- **What is required**
Say how many lines in the records include the string "absolute", adding no other words.
- - - -
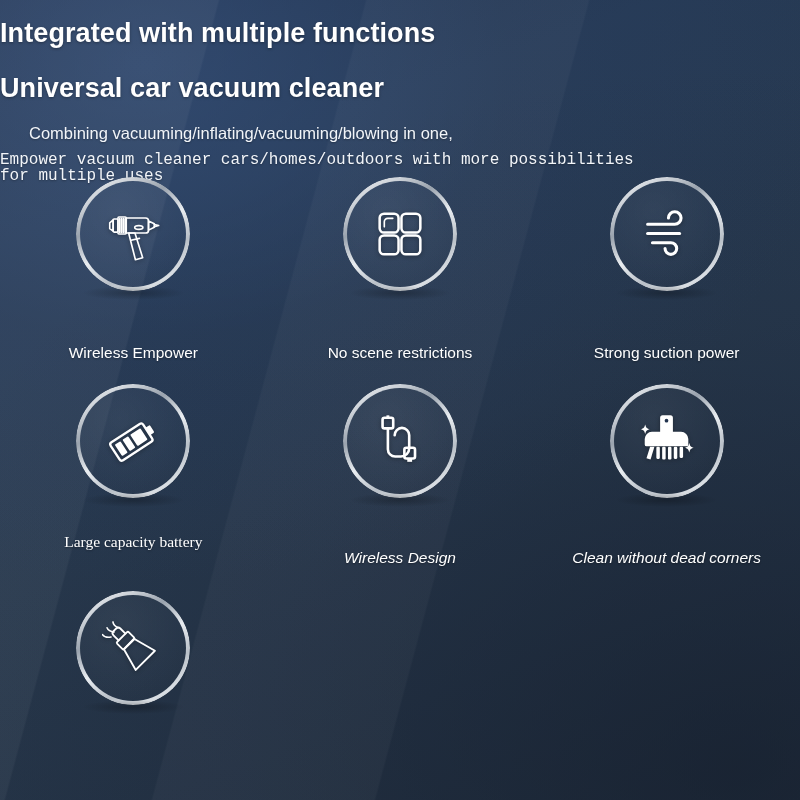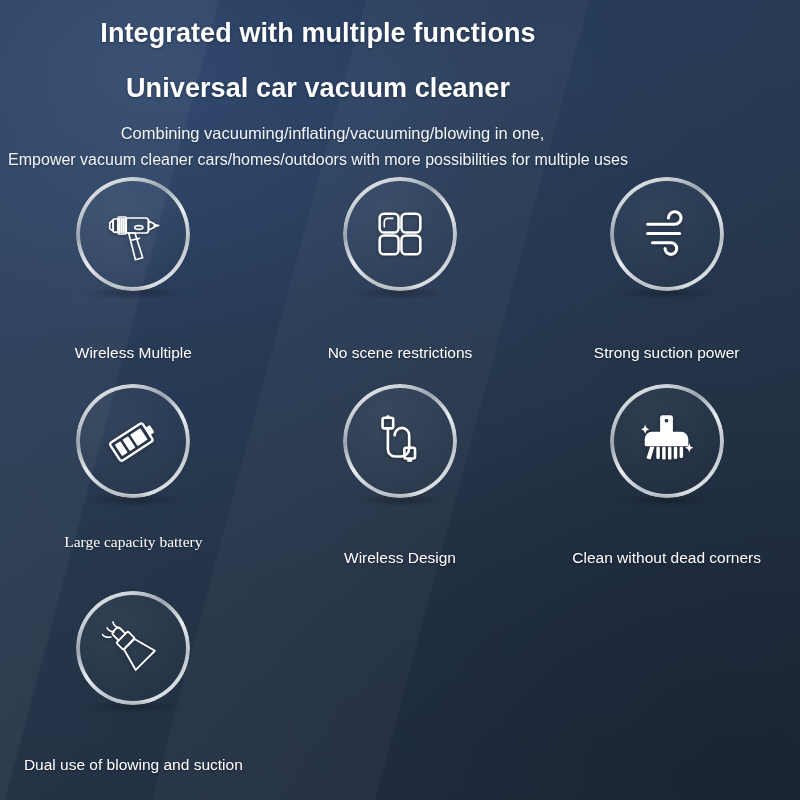--- a/index.html
+++ b/index.html
@@ -29,37 +29,37 @@
         rgba(0,0,0,0) 72%),
       radial-gradient(ellipse 140% 110% at 92% 96%,
         rgba(18,26,40,0.55) 0%,
         rgba(20,30,46,0.20) 45%,
         rgba(0,0,0,0) 80%),
       linear-gradient(160deg, #22344f 0%, #263a55 22%, #28394e 55%, #253447 78%, #222f3f 100%);
     color:#ffffff;
   }
 
   
-  #header { position:absolute; left:0; top:0; width:636px; text-align:center; }
+  #header { position:absolute; left:0; top:0; width:636px; text-align:left; }
 
   .h-title {
     font-size:27px; font-weight:bold; letter-spacing:0.1px;
     line-height:1.0; color:#ffffff;
     text-shadow:0 1px 3px rgba(0,0,0,0.35);
   }
   .h-title.l1 { margin-top:20px; }
   .h-title.l2 { margin-top:28px; }
 
   .h-sub {
     font-size:16.5px; font-weight:400; color:#f2f5f9;
     line-height:1.0;
     text-shadow:0 1px 2px rgba(0,0,0,0.3);
   }
   .h-sub.s1 { margin-top:23px;margin-left:29px; }
-  .h-sub.s2 { margin-top:10px; font-size:16px; }
+  .h-sub.s2 { margin-top:10px; font-size:16px;font-family:Liberation Mono, monospace; }
 
   
   #grid {
     position:absolute; left:0; top:176px; width:800px;
     display:grid;
     grid-template-columns:repeat(3, 1fr);
     grid-template-rows:repeat(3, 207px);
   }
 
   .cell {
@@ -107,21 +107,21 @@
   .icon svg { width:100%; height:100%; display:block;
               filter:drop-shadow(0 1px 2px rgba(0,0,0,0.35)); }
 
   .cap {
     font-size:15.5px; font-weight:400; color:#ffffff;
     line-height:1.0; white-space:nowrap;
     text-shadow:0 1px 2px rgba(0,0,0,0.35);
   }
   .r1 .cap { margin-top:54px; }
   .r2 .cap { margin-top:36px;font-family:Liberation Serif, serif; }
-  .r3 .cap { margin-top:52px; }
+  .r3 .cap { margin-top:52px;font-style:italic; }
 </style>
 </head>
 <body>
 
 <div id="page">
 
   <div id="header">
     <div class="h-title l1">Integrated with multiple functions</div>
     <div class="h-title l2">Universal car vacuum cleaner</div>
     <div class="h-sub s1">Combining vacuuming/inflating/vacuuming/blowing in one,</div>
@@ -140,21 +140,21 @@
             <path d="M18.3 16.2 v14.2 M20.2 16.2 v14.2 M22.1 16.2 v14.2 M24 16.2 v14.2"></path>
             <path d="M25 15.5 h20 a3 3 0 0 1 3 3 v9.5 a3 3 0 0 1 -3 3 h-20 Z"></path>
             <path d="M48 18.5 L54 21.5 L54 25 L48 28 Z"></path>
             <path d="M54 22.2 L58.5 23.3 L54 24.4"></path>
             <ellipse cx="38" cy="25.3" rx="4.2" ry="1.9"></ellipse>
             <path d="M27.5 31 L34 31 L42 56.5 L34.5 58.5 Z"></path>
             <path d="M30 38.5 L38.6 36.5"></path>
           </svg>
         </span>
       </div>
-      <div class="cap">Wireless Multiple</div>
+      <div class="cap">Wireless Empower</div>
     </div>
 
     <div class="cell r1">
       <div class="circle">
         <span class="icon">
           <svg viewBox="0 0 64 64" fill="none" stroke="#ffffff" stroke-width="2.6" stroke-linecap="round" stroke-linejoin="round">
             <rect x="11" y="11" width="19.5" height="19.5" rx="4.5"></rect>
             <rect x="33.5" y="11" width="19.5" height="19.5" rx="4.5"></rect>
             <rect x="11" y="33.5" width="19.5" height="19.5" rx="4.5"></rect>
             <rect x="33.5" y="33.5" width="19.5" height="19.5" rx="4.5"></rect>
@@ -247,17 +247,16 @@
               <path d="M18 50 H46 L39.5 26 H24.5 Z"></path>
               <rect x="23.5" y="16" width="17" height="10.5" rx="1.6"></rect>
               <path d="M27 16 V8.5 a3 3 0 0 1 3 -3 h4 a3 3 0 0 1 3 3 V16"></path>
               <path d="M24 8 c-3.5 -2.5 -5 -5.5 -4.5 -8" stroke-width="1.6"></path>
               <path d="M30 6.5 c-2.5 -2.8 -3.2 -5.8 -2.2 -8.2" stroke-width="1.6"></path>
               <path d="M36 6.5 c-1.3 -3.2 -1.2 -6.2 0.4 -8.2" stroke-width="1.6"></path>
             </g>
           </svg>
         </span>
       </div>
-      <div class="cap">Dual use of blowing and suction</div>
     </div>
 
   </div>
 </div>
 
 </body></html>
- - - -
- **Solution below**
3